*** DATA FOR THIS EXERCISE Section Begins ***
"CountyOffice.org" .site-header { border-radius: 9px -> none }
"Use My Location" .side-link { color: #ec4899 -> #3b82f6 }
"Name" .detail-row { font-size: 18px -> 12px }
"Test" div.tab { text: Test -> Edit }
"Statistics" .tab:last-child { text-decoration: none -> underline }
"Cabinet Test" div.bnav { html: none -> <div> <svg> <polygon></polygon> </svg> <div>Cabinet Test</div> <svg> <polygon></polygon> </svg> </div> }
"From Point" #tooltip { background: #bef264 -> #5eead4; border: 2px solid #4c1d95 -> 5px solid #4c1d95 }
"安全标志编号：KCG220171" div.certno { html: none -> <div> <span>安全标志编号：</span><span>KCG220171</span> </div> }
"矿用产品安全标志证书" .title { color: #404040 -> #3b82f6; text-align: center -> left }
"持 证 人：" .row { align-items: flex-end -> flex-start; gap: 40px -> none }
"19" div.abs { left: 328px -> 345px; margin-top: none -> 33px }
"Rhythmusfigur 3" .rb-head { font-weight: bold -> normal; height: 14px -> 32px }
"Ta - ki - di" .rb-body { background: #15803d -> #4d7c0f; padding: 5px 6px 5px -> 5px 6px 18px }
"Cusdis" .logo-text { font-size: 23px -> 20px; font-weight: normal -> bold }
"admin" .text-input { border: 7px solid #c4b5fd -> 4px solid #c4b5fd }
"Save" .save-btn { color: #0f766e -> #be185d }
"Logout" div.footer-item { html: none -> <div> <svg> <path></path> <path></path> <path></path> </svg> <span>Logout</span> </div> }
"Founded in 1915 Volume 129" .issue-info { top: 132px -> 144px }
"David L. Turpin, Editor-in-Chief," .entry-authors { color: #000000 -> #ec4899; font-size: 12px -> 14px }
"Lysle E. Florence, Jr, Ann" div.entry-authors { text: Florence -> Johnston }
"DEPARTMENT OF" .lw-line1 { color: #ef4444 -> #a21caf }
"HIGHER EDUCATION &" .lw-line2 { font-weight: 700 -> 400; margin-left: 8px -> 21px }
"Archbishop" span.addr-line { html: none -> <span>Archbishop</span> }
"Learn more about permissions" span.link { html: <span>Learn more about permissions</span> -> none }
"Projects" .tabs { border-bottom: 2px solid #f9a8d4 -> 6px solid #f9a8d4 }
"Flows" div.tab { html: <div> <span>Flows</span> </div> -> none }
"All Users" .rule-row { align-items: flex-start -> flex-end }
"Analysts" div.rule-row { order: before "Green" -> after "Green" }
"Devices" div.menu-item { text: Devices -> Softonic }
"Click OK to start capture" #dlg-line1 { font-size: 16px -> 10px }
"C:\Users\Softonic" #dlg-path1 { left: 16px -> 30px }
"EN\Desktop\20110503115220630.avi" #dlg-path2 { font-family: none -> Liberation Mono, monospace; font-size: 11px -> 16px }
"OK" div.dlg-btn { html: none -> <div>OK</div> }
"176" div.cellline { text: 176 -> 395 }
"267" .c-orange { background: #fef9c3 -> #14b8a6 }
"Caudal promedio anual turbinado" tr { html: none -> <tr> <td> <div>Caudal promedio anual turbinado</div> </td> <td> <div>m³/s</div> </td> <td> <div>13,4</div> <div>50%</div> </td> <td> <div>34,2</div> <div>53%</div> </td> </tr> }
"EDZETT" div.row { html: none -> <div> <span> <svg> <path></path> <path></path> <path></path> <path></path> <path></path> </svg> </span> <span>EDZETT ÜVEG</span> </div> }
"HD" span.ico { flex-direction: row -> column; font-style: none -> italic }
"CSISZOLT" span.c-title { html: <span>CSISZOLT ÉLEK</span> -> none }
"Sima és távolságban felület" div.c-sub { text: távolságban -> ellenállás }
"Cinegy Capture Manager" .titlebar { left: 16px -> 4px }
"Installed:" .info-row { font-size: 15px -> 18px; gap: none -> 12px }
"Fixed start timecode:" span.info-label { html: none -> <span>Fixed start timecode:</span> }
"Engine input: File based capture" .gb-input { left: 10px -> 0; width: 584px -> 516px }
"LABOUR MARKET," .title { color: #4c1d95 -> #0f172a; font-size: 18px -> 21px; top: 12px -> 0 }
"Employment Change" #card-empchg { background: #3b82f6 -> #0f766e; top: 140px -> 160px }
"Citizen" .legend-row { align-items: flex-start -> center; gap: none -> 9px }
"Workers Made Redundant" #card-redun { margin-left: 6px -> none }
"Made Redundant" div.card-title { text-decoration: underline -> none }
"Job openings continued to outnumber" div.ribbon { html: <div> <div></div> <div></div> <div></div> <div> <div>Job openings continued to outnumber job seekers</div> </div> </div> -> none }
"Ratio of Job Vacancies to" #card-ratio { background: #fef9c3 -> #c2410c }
*** DATA FOR THIS EXERCISE Section Ends ***
◆ WHAT YOU HAVE TO DO: Quote every line of the data, word for word.

◆ EXERCISE RESPONSE:
"CountyOffice.org" .site-header { border-radius: 9px -> none }
"Use My Location" .side-link { color: #ec4899 -> #3b82f6 }
"Name" .detail-row { font-size: 18px -> 12px }
"Test" div.tab { text: Test -> Edit }
"Statistics" .tab:last-child { text-decoration: none -> underline }
"Cabinet Test" div.bnav { html: none -> <div> <svg> <polygon></polygon> </svg> <div>Cabinet Test</div> <svg> <polygon></polygon> </svg> </div> }
"From Point" #tooltip { background: #bef264 -> #5eead4; border: 2px solid #4c1d95 -> 5px solid #4c1d95 }
"安全标志编号：KCG220171" div.certno { html: none -> <div> <span>安全标志编号：</span><span>KCG220171</span> </div> }
"矿用产品安全标志证书" .title { color: #404040 -> #3b82f6; text-align: center -> left }
"持 证 人：" .row { align-items: flex-end -> flex-start; gap: 40px -> none }
"19" div.abs { left: 328px -> 345px; margin-top: none -> 33px }
"Rhythmusfigur 3" .rb-head { font-weight: bold -> normal; height: 14px -> 32px }
"Ta - ki - di" .rb-body { background: #15803d -> #4d7c0f; padding: 5px 6px 5px -> 5px 6px 18px }
"Cusdis" .logo-text { font-size: 23px -> 20px; font-weight: normal -> bold }
"admin" .text-input { border: 7px solid #c4b5fd -> 4px solid #c4b5fd }
"Save" .save-btn { color: #0f766e -> #be185d }
"Logout" div.footer-item { html: none -> <div> <svg> <path></path> <path></path> <path></path> </svg> <span>Logout</span> </div> }
"Founded in 1915 Volume 129" .issue-info { top: 132px -> 144px }
"David L. Turpin, Editor-in-Chief," .entry-authors { color: #000000 -> #ec4899; font-size: 12px -> 14px }
"Lysle E. Florence, Jr, Ann" div.entry-authors { text: Florence -> Johnston }
"DEPARTMENT OF" .lw-line1 { color: #ef4444 -> #a21caf }
"HIGHER EDUCATION &" .lw-line2 { font-weight: 700 -> 400; margin-left: 8px -> 21px }
"Archbishop" span.addr-line { html: none -> <span>Archbishop</span> }
"Learn more about permissions" span.link { html: <span>Learn more about permissions</span> -> none }
"Projects" .tabs { border-bottom: 2px solid #f9a8d4 -> 6px solid #f9a8d4 }
"Flows" div.tab { html: <div> <span>Flows</span> </div> -> none }
"All Users" .rule-row { align-items: flex-start -> flex-end }
"Analysts" div.rule-row { order: before "Green" -> after "Green" }
"Devices" div.menu-item { text: Devices -> Softonic }
"Click OK to start capture" #dlg-line1 { font-size: 16px -> 10px }
"C:\Users\Softonic" #dlg-path1 { left: 16px -> 30px }
"EN\Desktop\20110503115220630.avi" #dlg-path2 { font-family: none -> Liberation Mono, monospace; font-size: 11px -> 16px }
"OK" div.dlg-btn { html: none -> <div>OK</div> }
"176" div.cellline { text: 176 -> 395 }
"267" .c-orange { background: #fef9c3 -> #14b8a6 }
"Caudal promedio anual turbinado" tr { html: none -> <tr> <td> <div>Caudal promedio anual turbinado</div> </td> <td> <div>m³/s</div> </td> <td> <div>13,4</div> <div>50%</div> </td> <td> <div>34,2</div> <div>53%</div> </td> </tr> }
"EDZETT" div.row { html: none -> <div> <span> <svg> <path></path> <path></path> <path></path> <path></path> <path></path> </svg> </span> <span>EDZETT ÜVEG</span> </div> }
"HD" span.ico { flex-direction: row -> column; font-style: none -> italic }
"CSISZOLT" span.c-title { html: <span>CSISZOLT ÉLEK</span> -> none }
"Sima és távolságban felület" div.c-sub { text: távolságban -> ellenállás }
"Cinegy Capture Manager" .titlebar { left: 16px -> 4px }
"Installed:" .info-row { font-size: 15px -> 18px; gap: none -> 12px }
"Fixed start timecode:" span.info-label { html: none -> <span>Fixed start timecode:</span> }
"Engine input: File based capture" .gb-input { left: 10px -> 0; width: 584px -> 516px }
"LABOUR MARKET," .title { color: #4c1d95 -> #0f172a; font-size: 18px -> 21px; top: 12px -> 0 }
"Employment Change" #card-empchg { background: #3b82f6 -> #0f766e; top: 140px -> 160px }
"Citizen" .legend-row { align-items: flex-start -> center; gap: none -> 9px }
"Workers Made Redundant" #card-redun { margin-left: 6px -> none }
"Made Redundant" div.card-title { text-decoration: underline -> none }
"Job openings continued to outnumber" div.ribbon { html: <div> <div></div> <div></div> <div></div> <div> <div>Job openings continued to outnumber job seekers</div> </div> </div> -> none }
"Ratio of Job Vacancies to" #card-ratio { background: #fef9c3 -> #c2410c }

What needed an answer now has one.